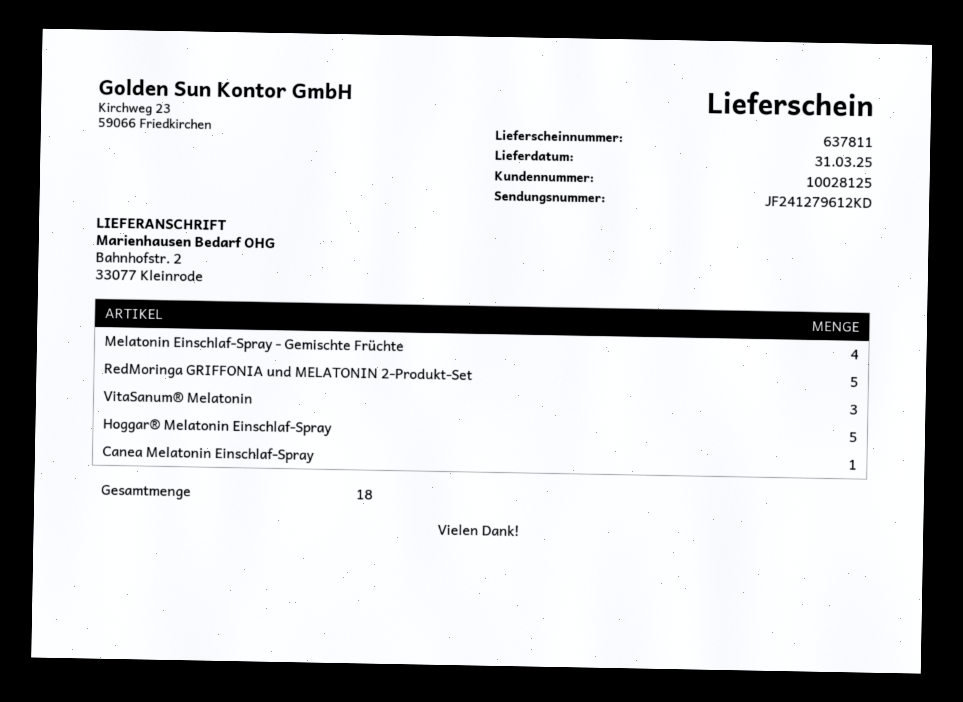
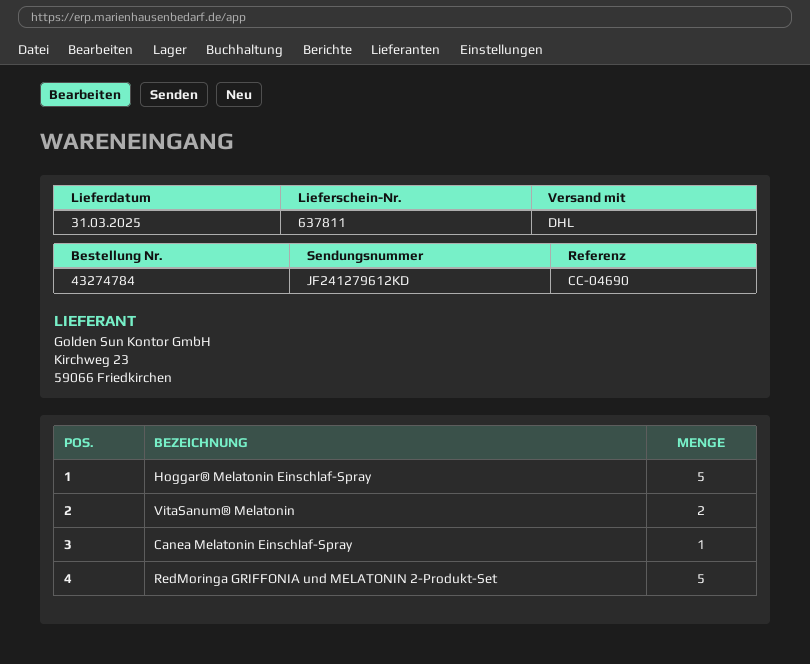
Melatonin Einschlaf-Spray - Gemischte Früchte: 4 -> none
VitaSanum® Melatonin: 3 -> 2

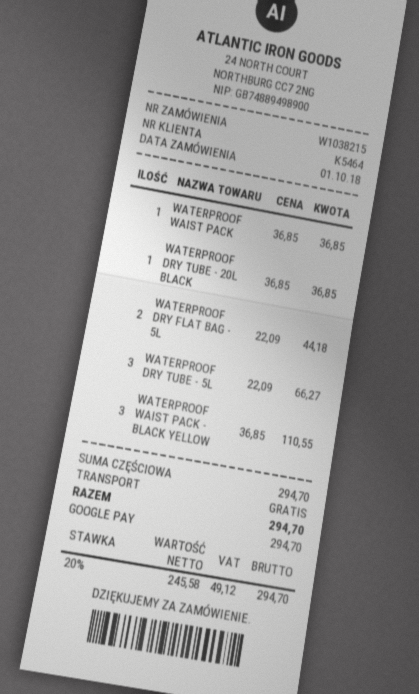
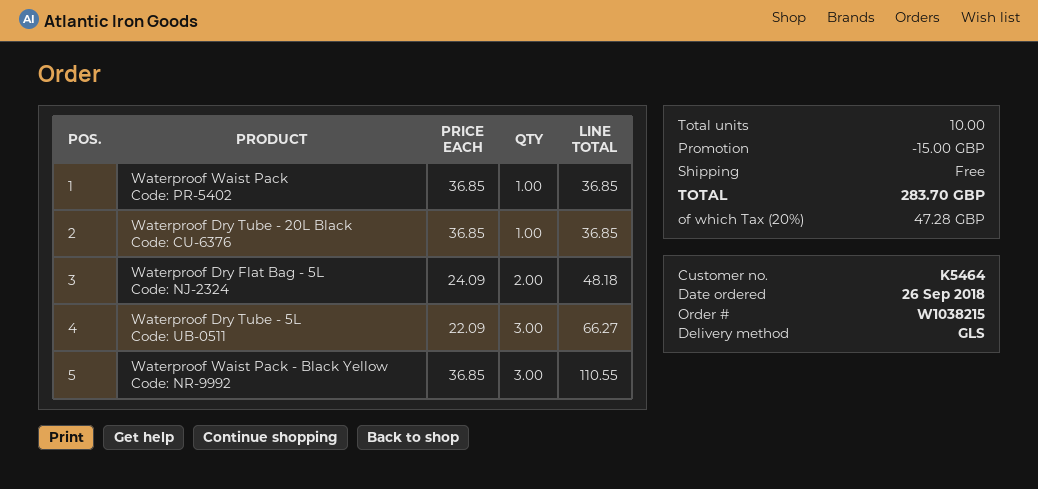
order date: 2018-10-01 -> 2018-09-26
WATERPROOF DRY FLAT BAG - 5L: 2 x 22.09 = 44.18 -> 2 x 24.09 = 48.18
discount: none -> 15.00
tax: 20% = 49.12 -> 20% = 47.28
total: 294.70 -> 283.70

_How to complete this task_
From the line with "VitaSanum® Melatonin: 3 -> 2" down to the end of the entries, retype each line exactly as written, but drop the pictures.

_Response to the task_
VitaSanum® Melatonin: 3 -> 2

order date: 2018-10-01 -> 2018-09-26
WATERPROOF DRY FLAT BAG - 5L: 2 x 22.09 = 44.18 -> 2 x 24.09 = 48.18
discount: none -> 15.00
tax: 20% = 49.12 -> 20% = 47.28
total: 294.70 -> 283.70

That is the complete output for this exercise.